そんなことを思いながら背後からエイトに声を掛けた。
「よう、エイト」
「わっ!な、何?」
…何だ?
「何か手伝うことはないか?」
「あ、ありがとう。ででででもこっちは大丈夫だから」
何を焦っているんだ?ただ馬の埃を払い、ブラシを掛けてやっているだけじゃねえか。その馬だってそしらぬ顔であっち向いているし。耳だけはこちらに向けているが。まあ、いいか。オレは前から気になっていたことを聞くことにした。
「ちょっと聞きたいことがあるんだが、いいか?」
「何?あ、姫様のお世話しながらでもいいかな。ちょっと蹄の具合を見たいからさ」
「ああ、オレは構わないぜ」
幸い辺りには人もいない。これは好都合だ。
「なあ、お前、ゼシカをどう思う?」
「どうって?」
あれ、何だこのあっさりとした反応は。もっとこう、もじもじしたりするかと思っていたんだが。今までの会話からして。
「好きか嫌いか、ってことさ」
「ああ、そういうこと。うん、好きだよ、普通に」
そう言いながら蹄の具合を見ている。少し蹄鉄が緩んでいるようだった。
「ヤンガスも好きだし、トロデ王様も尊敬申し上げている。それと同じさ」
けろりとしてそんなことを言う。蹄鉄を外し、蹄を削るその姿からはさっきまでの動揺は全く感じられない。
「…お前、本当に男か?」
つい、思っていたことが口に出てしまった。
「は?」
「あれ程のイイ女を前にして口説かないってどうなんだよ。失礼にあたると思うぞ」
…まあ、うまく行ってないイライラもあったんだけどな。
「僕は見境なく女の人を口説いたりしないだけだ」
ちょっと気を悪くさせちまったかな。口調の中に微妙な棘を含んでいるような気がする。
「ああ、悪い悪い。気を悪くしたならすまなかった。お詫びと言っちゃなんだが、いい口説き文句を教えてやるよ」
「はぁ?何でそういう話になるかな」
「いや、カリスマ剣士のオレからすればお前はどう見てもひよっこだ。ちょっとぐらい飛ぶ練習に付き合ってやりたい、ってとこかな」
我ながらお節介な奴だな。最初エイトは呆れ顔で馬の世話に戻ろうとしたが、ふと手を留めた。
「…それ、例えばどんな風に使うの?」
お、乗ってきた。
「そうだな…例えば初めてその女の前に立ったとする。とびっきりの美女だ。これは褒めなければ男じゃねえ」
「美女…」
「そうそう。女っつーのはな、基本的に褒めて欲しい生き物なんだよ。顔を合わせたらまずは褒める。これだな」
「ふうーん…」
何だか満更でもなさそうだ。これは教え甲斐があるぞ。
「まずはその人の外見から入る。髪の色とか、眼の色とか。肌の美しさなんていうのもいい」
「でもさ、美しい黒髪、美しい碧の眼、では何かいまいちな気がするんだけど」
「そんな直線的な表現じゃ言っている本人がこっぱずかしいだけだって。そういうのはな、宝石や花、星のような自然の物に喩えるんだよ。『ぬばたまの夜のごとき黒髪に、緑柱石の瞳』とか」
オレもかなり調子に乗ってきた。自分で言っていても中々いい感じの口説き文句が出てくる。

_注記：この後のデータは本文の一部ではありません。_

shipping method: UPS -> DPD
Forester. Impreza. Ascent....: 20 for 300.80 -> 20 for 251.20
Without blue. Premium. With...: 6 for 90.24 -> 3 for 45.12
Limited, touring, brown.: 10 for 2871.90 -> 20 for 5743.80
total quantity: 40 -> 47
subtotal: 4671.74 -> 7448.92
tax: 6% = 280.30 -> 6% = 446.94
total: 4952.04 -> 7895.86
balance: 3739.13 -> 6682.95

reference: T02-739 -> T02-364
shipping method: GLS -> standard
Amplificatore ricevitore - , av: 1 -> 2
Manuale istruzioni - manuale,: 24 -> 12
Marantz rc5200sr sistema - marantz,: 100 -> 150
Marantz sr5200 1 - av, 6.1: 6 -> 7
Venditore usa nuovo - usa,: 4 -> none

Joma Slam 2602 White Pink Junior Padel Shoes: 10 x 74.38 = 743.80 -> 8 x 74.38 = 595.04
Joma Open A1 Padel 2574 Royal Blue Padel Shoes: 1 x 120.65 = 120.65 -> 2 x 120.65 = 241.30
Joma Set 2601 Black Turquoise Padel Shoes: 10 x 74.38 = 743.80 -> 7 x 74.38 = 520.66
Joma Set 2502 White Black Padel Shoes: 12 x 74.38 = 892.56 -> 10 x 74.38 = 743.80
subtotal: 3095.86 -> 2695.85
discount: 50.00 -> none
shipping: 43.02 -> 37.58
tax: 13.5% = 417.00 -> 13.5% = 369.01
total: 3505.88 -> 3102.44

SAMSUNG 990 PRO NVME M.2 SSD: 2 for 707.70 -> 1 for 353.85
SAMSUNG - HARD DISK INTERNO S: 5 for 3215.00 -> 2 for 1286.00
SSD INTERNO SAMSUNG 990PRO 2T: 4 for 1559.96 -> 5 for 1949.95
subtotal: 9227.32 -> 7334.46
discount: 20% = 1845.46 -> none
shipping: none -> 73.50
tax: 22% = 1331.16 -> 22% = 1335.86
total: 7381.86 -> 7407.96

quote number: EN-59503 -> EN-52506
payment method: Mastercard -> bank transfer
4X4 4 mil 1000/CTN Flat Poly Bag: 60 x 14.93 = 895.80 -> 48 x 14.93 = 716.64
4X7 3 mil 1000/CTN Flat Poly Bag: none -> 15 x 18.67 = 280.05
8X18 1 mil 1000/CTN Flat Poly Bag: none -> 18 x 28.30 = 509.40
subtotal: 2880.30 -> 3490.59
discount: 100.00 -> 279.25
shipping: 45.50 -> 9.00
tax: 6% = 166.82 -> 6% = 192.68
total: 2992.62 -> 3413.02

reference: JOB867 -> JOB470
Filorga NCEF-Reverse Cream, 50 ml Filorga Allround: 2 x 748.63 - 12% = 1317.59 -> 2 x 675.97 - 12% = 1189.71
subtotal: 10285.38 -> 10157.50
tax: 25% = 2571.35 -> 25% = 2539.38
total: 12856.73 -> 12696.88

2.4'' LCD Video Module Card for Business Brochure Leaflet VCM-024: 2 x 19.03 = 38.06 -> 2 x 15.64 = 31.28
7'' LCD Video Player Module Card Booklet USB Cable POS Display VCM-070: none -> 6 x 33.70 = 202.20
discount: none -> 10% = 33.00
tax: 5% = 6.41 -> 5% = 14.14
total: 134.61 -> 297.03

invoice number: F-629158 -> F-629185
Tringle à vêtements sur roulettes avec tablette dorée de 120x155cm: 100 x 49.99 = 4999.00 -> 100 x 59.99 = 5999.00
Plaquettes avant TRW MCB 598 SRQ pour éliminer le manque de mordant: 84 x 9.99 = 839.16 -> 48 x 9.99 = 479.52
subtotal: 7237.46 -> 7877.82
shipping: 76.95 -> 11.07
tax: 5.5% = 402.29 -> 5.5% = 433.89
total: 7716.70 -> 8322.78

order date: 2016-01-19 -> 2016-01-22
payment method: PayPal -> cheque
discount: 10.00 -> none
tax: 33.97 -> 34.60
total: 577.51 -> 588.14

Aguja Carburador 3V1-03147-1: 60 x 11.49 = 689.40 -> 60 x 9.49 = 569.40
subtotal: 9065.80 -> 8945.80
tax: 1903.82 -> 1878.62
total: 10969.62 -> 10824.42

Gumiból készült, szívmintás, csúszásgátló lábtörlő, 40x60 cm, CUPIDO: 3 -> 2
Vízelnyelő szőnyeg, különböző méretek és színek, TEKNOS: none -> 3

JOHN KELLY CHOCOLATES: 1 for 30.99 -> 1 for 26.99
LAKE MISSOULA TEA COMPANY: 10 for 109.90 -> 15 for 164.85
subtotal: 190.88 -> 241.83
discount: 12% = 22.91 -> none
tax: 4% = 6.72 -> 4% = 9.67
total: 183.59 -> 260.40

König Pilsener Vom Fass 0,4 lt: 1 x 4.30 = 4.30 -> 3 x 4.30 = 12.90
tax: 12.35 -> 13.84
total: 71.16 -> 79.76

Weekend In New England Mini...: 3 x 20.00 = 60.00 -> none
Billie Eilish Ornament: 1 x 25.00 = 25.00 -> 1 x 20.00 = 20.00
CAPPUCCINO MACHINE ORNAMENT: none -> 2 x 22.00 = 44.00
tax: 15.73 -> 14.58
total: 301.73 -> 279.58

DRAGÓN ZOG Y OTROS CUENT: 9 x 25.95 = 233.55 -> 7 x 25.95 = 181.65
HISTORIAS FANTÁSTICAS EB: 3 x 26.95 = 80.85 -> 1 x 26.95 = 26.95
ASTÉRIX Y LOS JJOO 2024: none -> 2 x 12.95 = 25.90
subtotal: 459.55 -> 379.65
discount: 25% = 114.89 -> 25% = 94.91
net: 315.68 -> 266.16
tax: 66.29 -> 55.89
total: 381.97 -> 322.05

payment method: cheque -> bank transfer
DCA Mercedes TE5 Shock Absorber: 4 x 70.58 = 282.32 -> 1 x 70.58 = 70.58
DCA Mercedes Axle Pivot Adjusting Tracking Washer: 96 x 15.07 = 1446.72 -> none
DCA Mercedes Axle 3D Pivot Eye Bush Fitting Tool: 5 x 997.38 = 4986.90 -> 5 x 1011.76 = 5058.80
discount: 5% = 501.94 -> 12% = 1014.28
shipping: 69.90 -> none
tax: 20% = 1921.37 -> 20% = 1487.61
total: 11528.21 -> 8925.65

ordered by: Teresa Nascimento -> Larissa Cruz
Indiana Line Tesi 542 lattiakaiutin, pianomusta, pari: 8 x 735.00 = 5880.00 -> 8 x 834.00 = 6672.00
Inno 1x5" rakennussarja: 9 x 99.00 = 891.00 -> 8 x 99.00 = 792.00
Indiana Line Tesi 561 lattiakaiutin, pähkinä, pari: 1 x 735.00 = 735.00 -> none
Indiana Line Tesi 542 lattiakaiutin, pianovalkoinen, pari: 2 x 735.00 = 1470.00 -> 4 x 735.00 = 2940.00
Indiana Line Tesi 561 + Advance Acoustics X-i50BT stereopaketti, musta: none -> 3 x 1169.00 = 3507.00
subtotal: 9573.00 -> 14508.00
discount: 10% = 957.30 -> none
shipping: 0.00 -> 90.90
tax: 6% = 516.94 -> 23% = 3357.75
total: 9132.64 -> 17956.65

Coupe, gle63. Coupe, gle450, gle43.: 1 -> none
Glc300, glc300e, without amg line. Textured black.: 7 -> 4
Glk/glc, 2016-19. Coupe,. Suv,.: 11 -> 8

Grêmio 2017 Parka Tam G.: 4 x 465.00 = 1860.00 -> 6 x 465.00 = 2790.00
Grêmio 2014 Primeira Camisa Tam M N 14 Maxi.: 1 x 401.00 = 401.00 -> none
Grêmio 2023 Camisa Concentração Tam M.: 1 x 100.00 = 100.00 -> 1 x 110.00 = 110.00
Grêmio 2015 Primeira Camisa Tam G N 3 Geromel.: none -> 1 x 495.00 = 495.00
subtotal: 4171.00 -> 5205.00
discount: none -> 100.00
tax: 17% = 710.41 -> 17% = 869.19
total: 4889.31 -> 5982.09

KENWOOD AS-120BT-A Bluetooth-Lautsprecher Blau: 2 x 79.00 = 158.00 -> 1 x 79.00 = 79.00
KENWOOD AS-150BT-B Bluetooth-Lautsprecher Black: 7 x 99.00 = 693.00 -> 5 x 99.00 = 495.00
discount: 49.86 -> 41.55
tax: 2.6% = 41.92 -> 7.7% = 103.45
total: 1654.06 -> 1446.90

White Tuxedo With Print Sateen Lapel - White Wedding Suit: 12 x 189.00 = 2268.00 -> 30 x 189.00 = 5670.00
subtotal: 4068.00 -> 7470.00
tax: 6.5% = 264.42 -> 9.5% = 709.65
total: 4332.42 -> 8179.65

「ぬばたまの夜のごとき黒髪に、星を宿した緑柱石の瞳、肌は真珠にも似て…」
「おいおい、どこ向いてしゃべってるんだ。馬を口説いてどうする。でも真珠の肌、ってのはいいな。今度使わせてもらうぜ」
変な奴だ。それに馬も、耳だけはしっかりこっちに向けているのにますますそっぽ向いているし。
「あ!そ、そうだ、そろそろ夕飯の仕度ができたんじゃない?行こうか」
あれ、何かまずいこと言ったかな。でもエイトは馬の肩に手を遣って促すとさっさと他の連中の方へ歩いていく。
「おーい、待ってくれ!」
こんな黄昏時に一人になるのはちょっと嫌だぜ。待ってくれよ。